Lexi Thompson, a professional golfer, prioritizes building strength and maintaining a healthy mindset to stay at the top of her game. In a recent Instagram post, Thompson shared a video of herself lifting weights, captioned, “Do what makes you feel your strongest 👊🏼 link in bio for Lexi Fitness App.” Whether she’s expressing gratitude, setting goals, or encouraging others to push forward in their fitness journeys, Thompson exemplifies dedication and positivity. Here’s how the golf pro maintains her fitness and mental well-being while inspiring her community to do the same.

She’s thankful

She’s grateful for the outpouring love and support she gets from her community. “Happy Thanksgiving everybody !! I’m thankful for all of you that have supported me and I hope that you all spend this special day with your loved ones ❤️🦃,” she said on Instagram.

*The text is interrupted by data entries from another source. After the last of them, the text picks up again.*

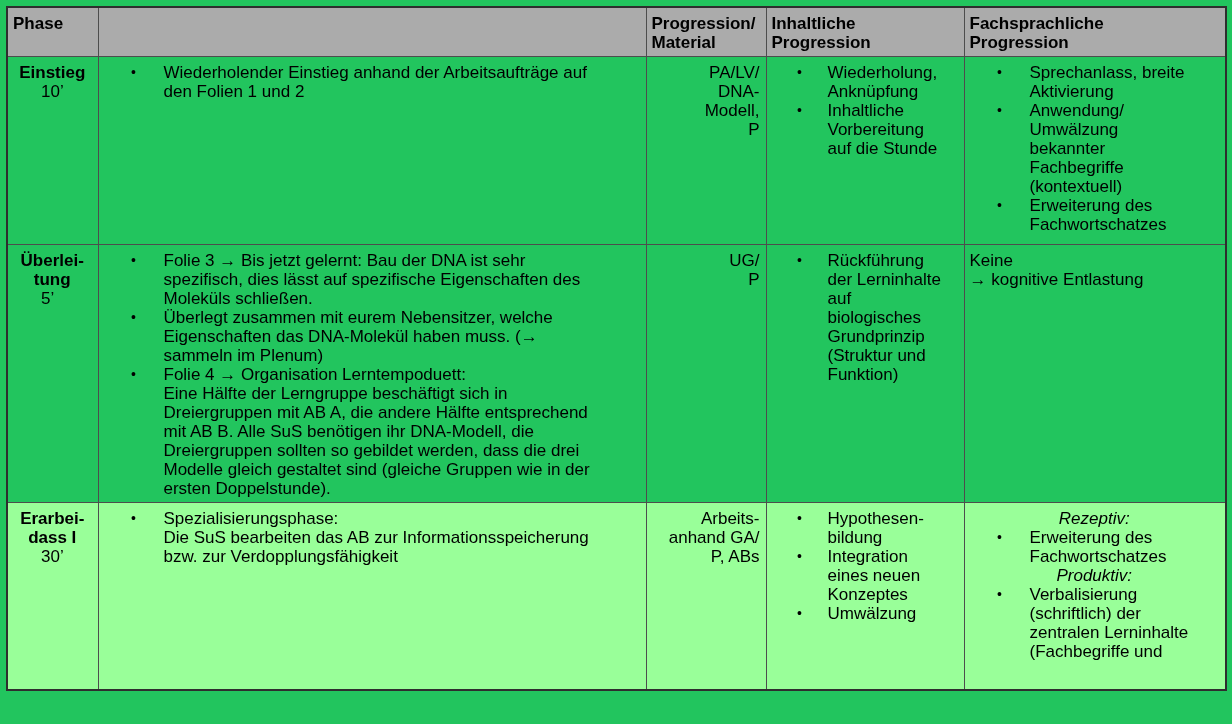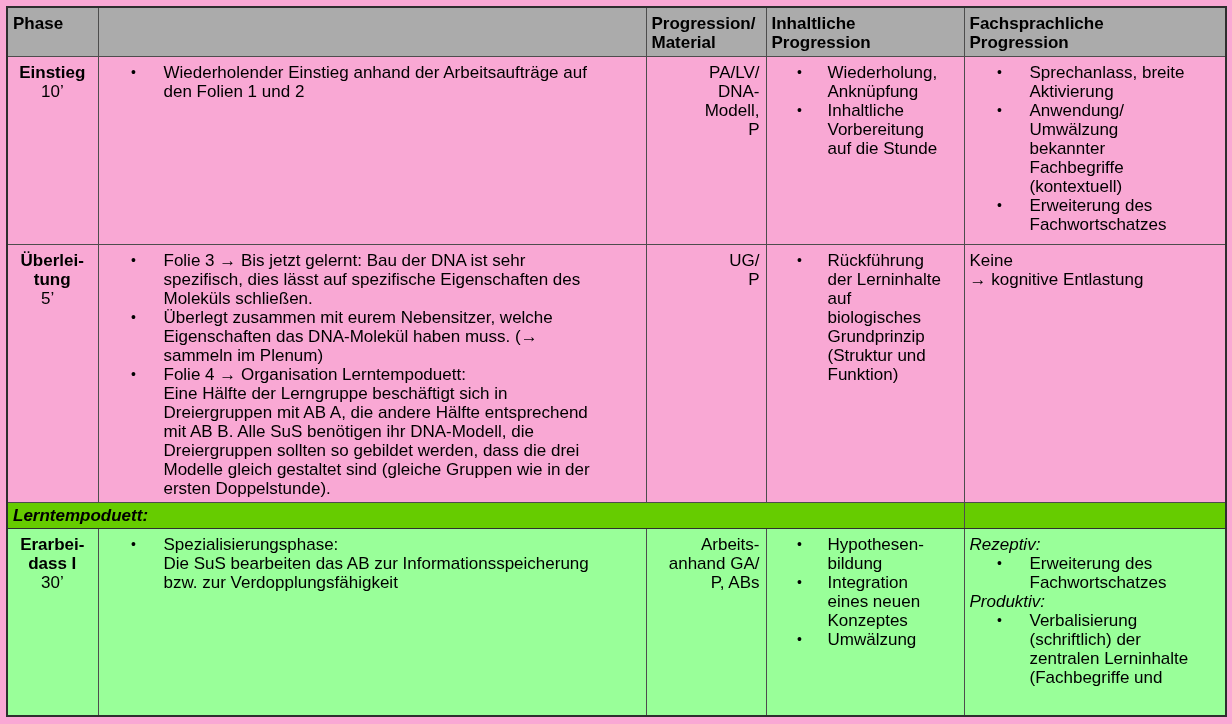--- a/index.html
+++ b/index.html
@@ -2,21 +2,21 @@
 <html style="--header_bg: #ababab; --band_bg: #66cc00; --highlight_bg: #99ff99; --border: #4d4d4d;"><head>
 <meta charset="utf-8">
 <style>
   * { margin:0; padding:0; box-sizing:border-box; }
   html,body { background:#ffffff; }
   body {
     width:1232px; height:724px; overflow:hidden;
     font-family:"Liberation Sans", sans-serif;
     font-size:17px; line-height:19px; color:#000;
   }
-  .page { position:relative; width:1232px; height:724px; background:#f9a8d4; }
+  .page { position:relative; width:1232px; height:724px; background:#22c55e; }
 
   table.plan {
     position:absolute; left:6px; top:6px;
     width:1219px; table-layout:fixed;
     border-collapse:collapse;
     border:2px solid #2e2e2e;
   }
   td {
     border:1px solid #4d4d4d;
     vertical-align:top;
@@ -48,21 +48,21 @@
   tr.band td {
     background:var(--band_bg,#66cc00);
     padding:0 5px; vertical-align:middle;
     border-top:1px solid #2e2e2e; border-bottom:1px solid #2e2e2e;
   }
   .band-label { font-weight:bold; font-style:italic; }
 
   
   tr.hl td { background:var(--highlight_bg,#99ff99); }
 
-  .lang-label { font-style:italic; }
+  .lang-label { font-style:italic;text-align:center; }
   .lang-section.second { }
 </style>
 </head>
 <body>
 
 <div class="page">
   <table class="plan">
     <colgroup>
       <col style="width:91px">
         <col style="width:548px">
@@ -180,26 +180,20 @@
 (Struktur und
 Funktion)</span>
             </div>
       </td>
       <td class="col5">
         <div class="preline">Keine
 → kognitive Entlastung</div>
       </td>
     </tr>
 
-    <tr class="band" style="height:26px">
-      <td colspan="4">
-        <span class="band-label">Lerntempoduett:</span>
-      </td>
-      <td></td>
-    </tr>
 
     <tr class="hl" style="height:187px">
       <td class="col1">
         <div class="phase-name">Erarbei-
 dass I</div>
         <div class="phase-dur">30’</div>
       </td>
       <td class="col2">
         <div class="li">
               <span class="li-text">Spezialisierungsphase:

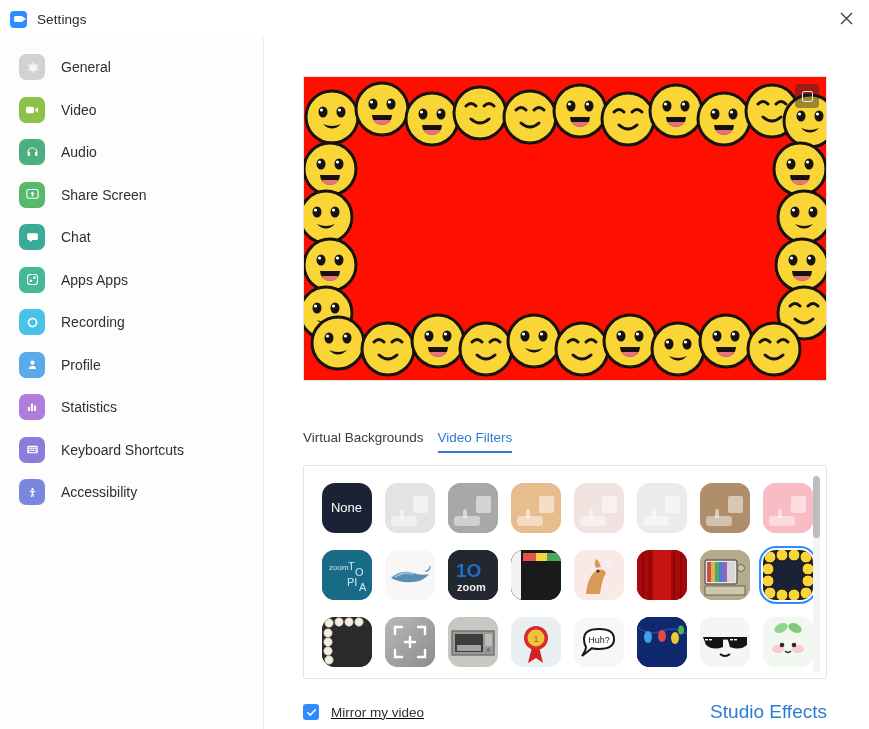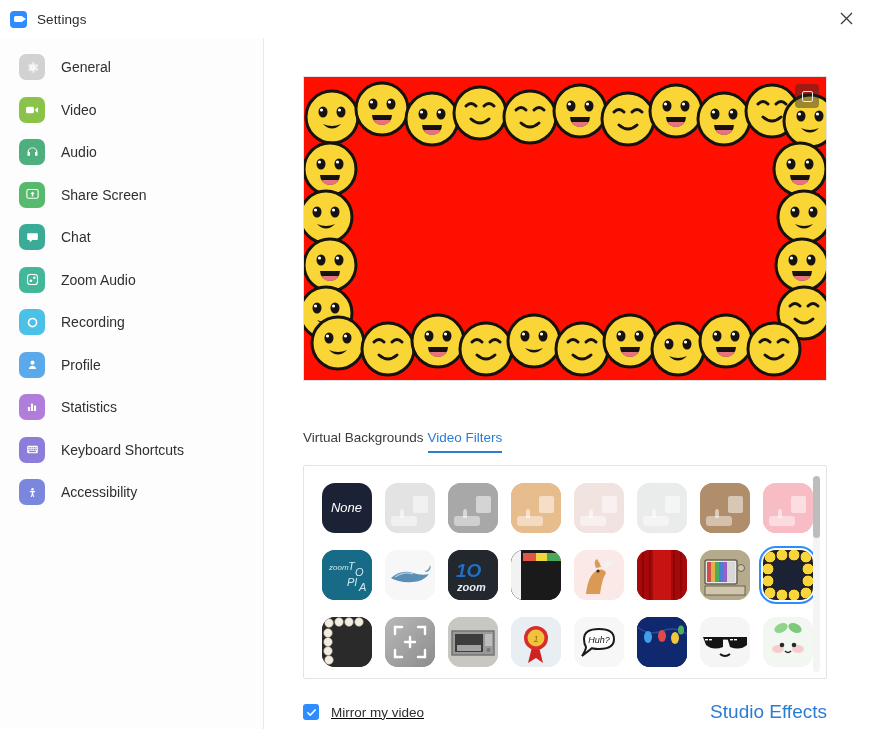--- a/index.html
+++ b/index.html
@@ -82,37 +82,37 @@
     position: absolute; right: 7px; top: 7px; width: 24px; height: 24px;
     border-radius: 4px; background: rgba(40,40,40,.45);
     display: flex; align-items: center; justify-content: center;
     cursor: pointer;
   }
   .preview-expand .sq {
     width: 11px; height: 11px; border: 1.6px solid #e9e9e9; border-radius: 2px;
   }
 
   
-  .tabs { display: flex; gap: 4px; margin-top: 49px; align-items: flex-end; }
+  .tabs { display: flex; gap: 14px; margin-top: 49px; align-items: flex-end; }
   .tab {
     font-size: 13.5px; color: #3c3c3c; padding-bottom: 6px; cursor: pointer;
     border-bottom: 2.5px solid transparent;
   }
   .tab.active { color: #2b7cd3; border-bottom-color: #2b7cd3; }
 
   
   .filters-box {
     margin-top: 12px; width: 524px; height: 214px;
     border: 1px solid #e3e3e3; border-radius: 2px;
     position: relative; padding: 9px 0 0 11px; background: #fff;
     overflow: hidden;
   }
   .filters-grid {
     display: grid; grid-template-columns: repeat(8, 63px);
-    gap: 2px 0; width: 500px; font-style: italic;
+    gap: 2px 0; width: 500px;
   }
   .thumb-cell { width: 63px; height: 65px; display: flex; align-items: center; justify-content: center; }
   .thumb {
     width: 50px; height: 50px; border-radius: 13px; position: relative;
     overflow: hidden; cursor: pointer; background: #efefef;
   }
   .thumb.sel { outline: 2.5px solid #2d8cff; outline-offset: 2px; }
   .thumb-label {
     position: absolute; inset: 0; display: flex; align-items: center; justify-content: center;
     color: #fff; font-size: 13px;
@@ -224,21 +224,21 @@
       </div>
 
       <div class="nav-item">
         <span class="nav-icon" style="background:#43b79a">
           <svg width="15" height="15" viewBox="0 0 24 24">
               <rect x="4" y="4" width="16" height="16" rx="4.5" fill="none" stroke="#fff" stroke-width="1.8"></rect>
               <circle class="g-white" cx="9.5" cy="14" r="2.2"></circle>
               <circle class="g-white" cx="15" cy="9" r="2"></circle>
             </svg>
         </span>
-        <span class="nav-label">Zoom Audio</span>
+        <span class="nav-label">Apps Apps</span>
       </div>
 
 
       <div class="nav-item">
         <span class="nav-icon" style="background:#4cc1e8">
           <svg width="15" height="15" viewBox="0 0 24 24">
               <circle cx="12" cy="12" r="6.5" fill="none" stroke="#fff" stroke-width="2.6"></circle>
             </svg>
         </span>
         <span class="nav-label">Recording</span>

According to UCLA Health, “many benefits of gratitude also support heart health. Improving depression symptoms, sleep, diet and exercise reduces the risk of heart disease. Several studies show that a grateful mindset positively affects biomarkers associated with the risk for heart disease.”

She’s positive

She has a good, positive attitude. “Nice to end the event on a birdie , eagle finish! Thanks to the sponsors, volunteers and fans this week at @queencitylpga for making it possible :) looking forward to a day off 😂 then on to the next one,” she said on Instagram.

She’s proud

She’s proud of her hardworking team. “So proud of this team! Such great golf played by both sides, this week is always a special week for womens golf and truly shows the talent and passion we all have! Thank YOU to the Solheim family for making this incredible event possible, the volunteers, and the FANS for the cheers out there and all making this possible . Some of my most memorable moments in my career are from the @thesolheimcup and I’m so grateful I was part of this team representing my country for my 7th time under my captain Stacey Lewis a player I’ve always looked up to. Blessed to have the cup back in our hands! #goTeamUSA,” she said on Instagram.

She motivates others

She aims to motivate and inspire others. “Monday motivation ! So excited about the people who have already joined, looking forward to keeping in touch and pushing through this fitness journey together! Click the link in my bio to join me and the rest of the Lexi Fitness team,” she said on Instagram.

She sets goals

She continues setting goals and working towards them, building muscle and getting stronger. “A good month of solid workouts with @kolbywayne and productive practice 👊🏼 Link is in my bio for the Lexi Fitness app ! Lets continue to get stronger everyday 👏🏼,” she said on Instagram.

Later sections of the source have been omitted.